Racing Authorities Investigate Gordon Elliott Photograph
March 2, 2021
Following widespread anger and revulsion at the recently-released image of 43-year old Irish trainer, Gordon Elliott, astride a dead horse the British Racing Authority acted swiftly yesterday to “use powers under its own rules to refuse to allow horses trained by Mr Elliott to race in Britain pending the outcome of the Irish investigation”. The timing could not be worse for Elliott as the Cheltenham Festival starts in a fortnight and the Grand National will take place early next month.
It is now expected that the Irish Horseracing Regulatory Board (IHRB) will suspend Elliott after its ongoing investigation into the circumstances surrounding the photograph posted on Twitter over the weekend. Horse Racing Ireland has issued a statement condemning the photograph and supporting the IHRB investigation, saying “From a disciplinary perspective, the matter is in process, so any further comment on the matter or the detail of the case at this time would not be appropriate.”

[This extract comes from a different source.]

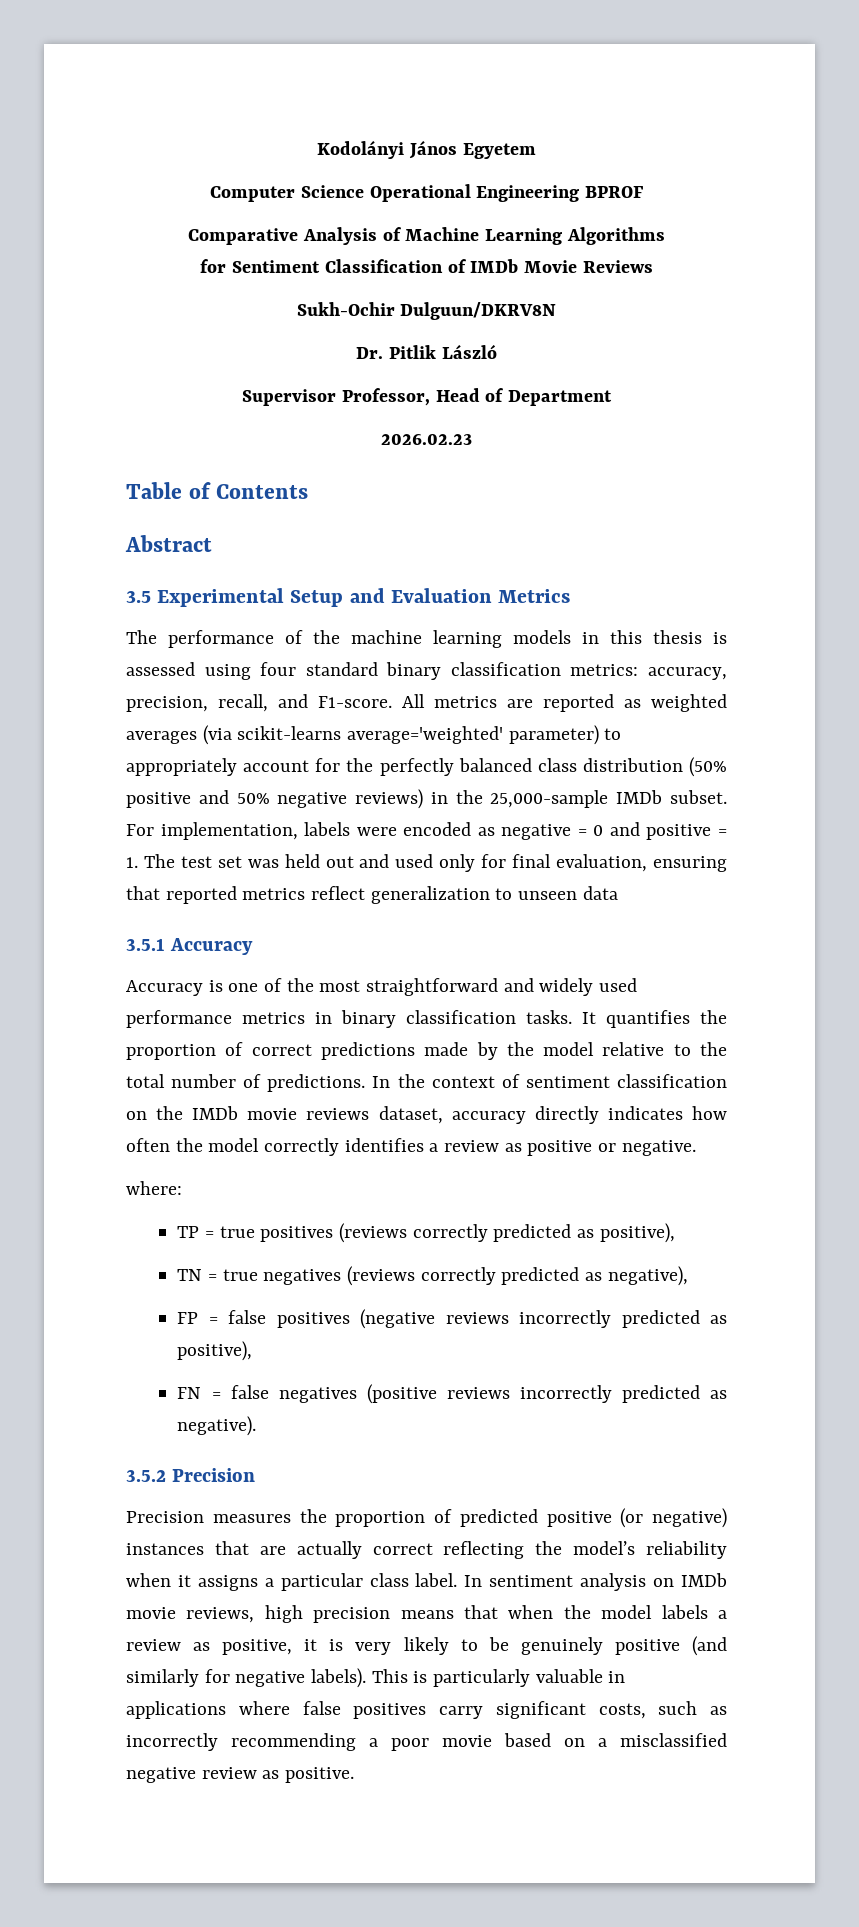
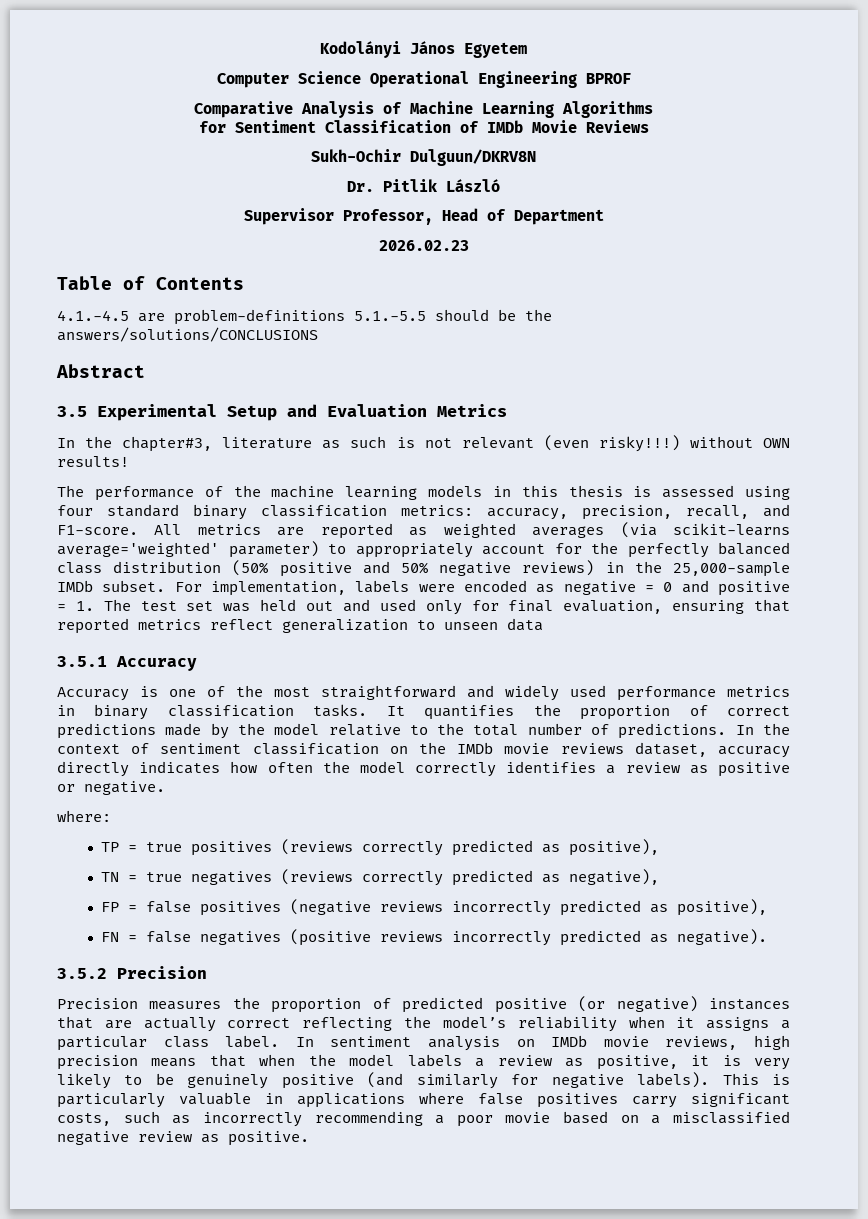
+ 4.1.-4.5 are problem-definitions 5.1.-5.5 should be the answers/solutions/CONCLUSIONS
+ In the chapter#3, literature as such is not relevant (even risky!!!) without OWN results!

Gordon Elliott’s contrition was clear in the statement he issued over the weekend in which he states “I apologise profoundly for any offence that this photo has caused. I can categorically state that the welfare of each and every horse under my care is paramount and has been central to the success that we have enjoyed” Elliott provided his explanation for the circumstances that led to the photo but acknowledged “such background information may seem trivial at this time and will not allay the concerns of many people both within and outside the world of horse racing.”

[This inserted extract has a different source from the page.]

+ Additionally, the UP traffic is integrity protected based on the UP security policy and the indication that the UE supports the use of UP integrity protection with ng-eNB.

The backlash against Elliott has been immediate and ferocious, with many within the horse-racing industry appalled, saddened and angry at the lack of respect implicit in the photograph. The emotional reaction of TV presenter and former jockey, Mick Fitzgerald, on At The Races may be representative as the former Grand National winner struggled to understand Elliott’s abhorrent actions and emphasised that the implicit lack of respect for horses is not representative, saying “at the heart of this (horse racing) are people who love these animals…these horses have given me a life I’m privileged to have and it just makes me really sad”. Former jockey Ruby Walsh’s comments sum up the response within the sport as he said “I felt angry, I felt embarrassed for my sport and I felt very sad”.
On a very sad day for horse racing, let @mickfitzg remind you how much people in the sport really do care about horses 🙌— At The Races (@AtTheRaces) March 1, 2021
The County Meath trainer is acknowledged as one of the best trainers in the business, and horses under Elliott’s care have won the Grand National three times (Silver Birch in 2007 and Mike O’Leary’s Tiger Roll in 2019 and 2020), the Cheltenham Gold Cup (Don Cossack in 2016) , the Irish Gold Cup (Delta Work last year) and the Irish Champion Hurdle (Apple’s Jade in 2019). As his success has grown over the past thirteen years, Gordon Elliott has become a rival for Willie Mullins, 14-times champion trainer. Already though, Betfair have axed Elliott as an ambassador for the company and the Cheveley Park Stud, whose horse Envoi Allen is trained by Elliott and favourite for the Marsh Novice Chase at the Festival, has made it clear that they are awaiting the outcome of the IHRB investigation before deciding whether or not to continue using Elliott as trainer. An exodus of owners and their horses is expected but one notable owner has stood by Gordon Elliott.
O’Leary announced in 2019 that he would wind up Gigginstown over a five year period but, in the-here-and-now, his support for Elliott may prove invaluable, particularly as he is the owner of two-time winner of Elliott’s most successful horse – Tiger Roll, two-time winner of the Grand National ( Sadly, it has just been announced 11-year old Tiger Roll will not race in this year’s Grand National due to an “unfair weight burden”).
But, so far, O’Leary is Gordon Elliott’s only notable supporter in this sorry situation and the cascade of criticism after the photo was released to social media has forced Elliott to issue a further apology. The collateral damage of this, the latest scandal to rock the horse racing industry, is enormous. The photo has sickened the public, many of whom struggle to understand a mainstream sport in which the participants regularly die or are injured. It also casts a long shadow over the forthcoming Cheltenham Festival and the Grand National and, in the longer term, it calls into question the integrity of a sport that employs thousands of people and entertains millions of racing fans.